Ceci dit, quelle grande joie que d’être représentés ! Dans les mots du créateur des Jeux modernes, Pierre de Coubertin, « l’important dans ces olympiades, c’est moins d’y gagner que d’y prendre part ». C’est là l’esprit de la compétition. La participation, symbole de notre présence et de notre aspiration à exceller sur la scène mondiale, est déjà une victoire. Une victoire que nous devons à notre diaspora jusque dans notre tenue créée par une italo-haïtienne et qui s’est retrouvée dans les top 10 des classements.
Certes, la moitié de nos représentants a déjà été éliminée. Les autres vont bientôt suivre. Ce n’en est pas moins une raison de s’en réjouir. Chaque athlète aux J.O de Paris participe à l’écriture d’une nouvelle page de notre histoire sportive où de nouvelles disciplines s’ajoutent à notre conscient collectif. Ce faisant, ils inspirent les générations futures à rêver grand et à faire mieux. Les rêves pour éclore ont besoin d’une base réelle.

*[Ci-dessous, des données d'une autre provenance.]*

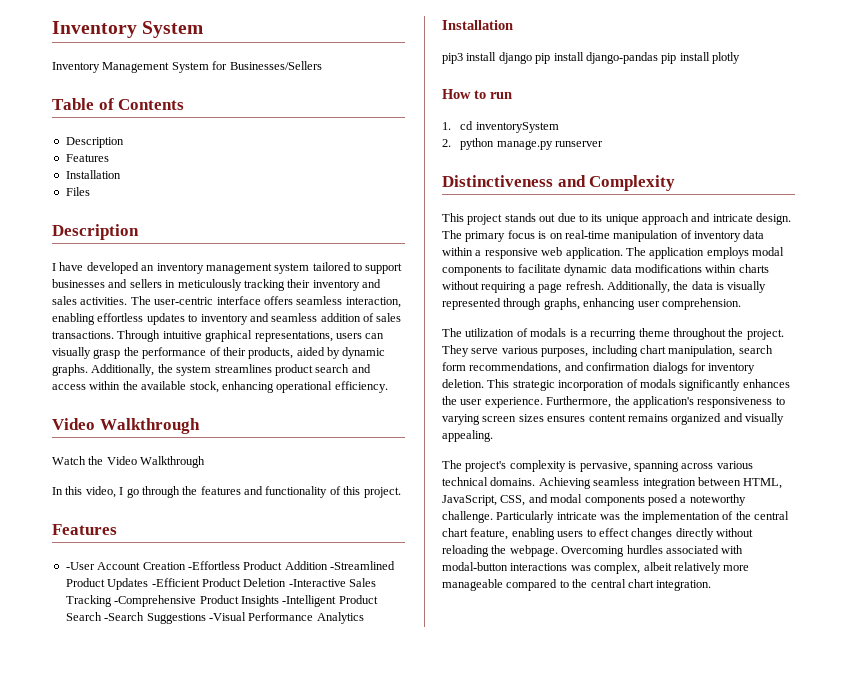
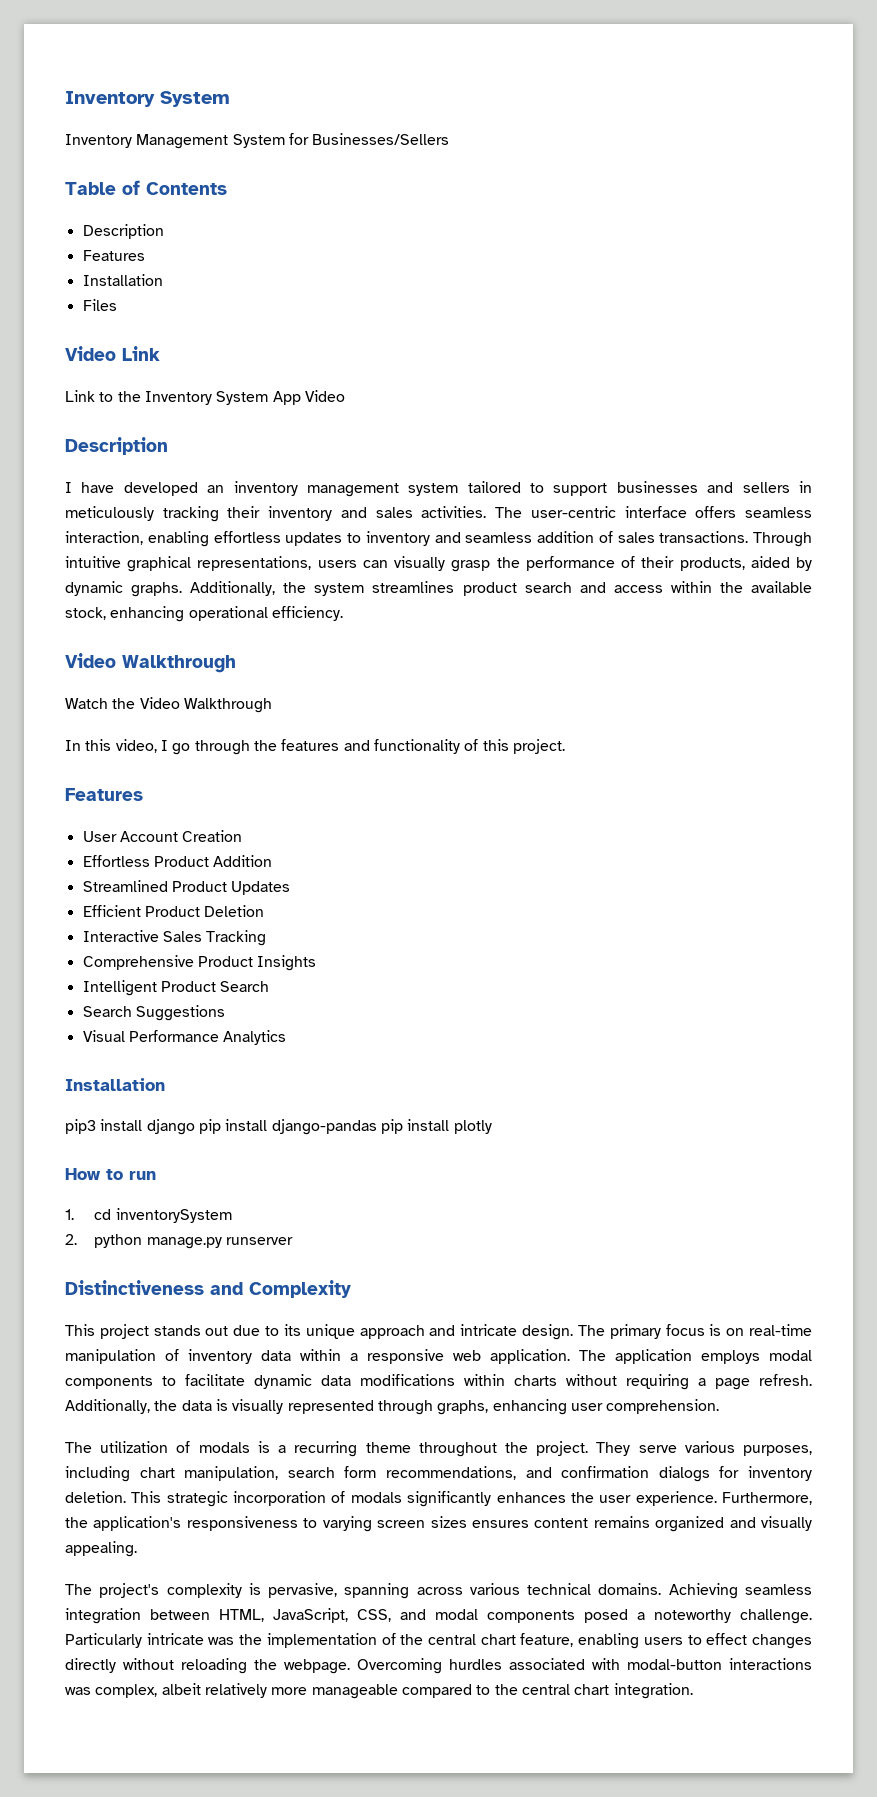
+ Video Link
+ Link to the Inventory System App Video
- -User Account Creation -Effortless Product Addition -Streamlined Product Updates -Efficient Product Deletion -Interactive Sales Tracking -Comprehensive Product Insights -Intelligent Product Search -Search Suggestions -Visual Performance Analytics
+ User Account Creation
+ Effortless Product Addition
+ Streamlined Product Updates
+ Efficient Product Deletion
+ Interactive Sales Tracking
+ Comprehensive Product Insights
+ Intelligent Product Search
+ Search Suggestions
+ Visual Performance Analytics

Le jeune Haïtien, la jeune Haïtienne doit être au courant des possibilités pour pouvoir y rêver. D’après l’UNICEF, dont un ancien directeur régional dirige désormais nos destinées, l’enfant haïtien aujourd’hui n’atteindra que 46% de son potentiel; il a donc besoin de toute l’aide possible. Voilà pourquoi il nous faut encourager, soutenir, célébrer chaque participation, chaque effort, chaque rêve éveillé sur les pistes et les terrains de ces J.O. Ils sont les prémices des futurs champions qui naîtront sur notre sol.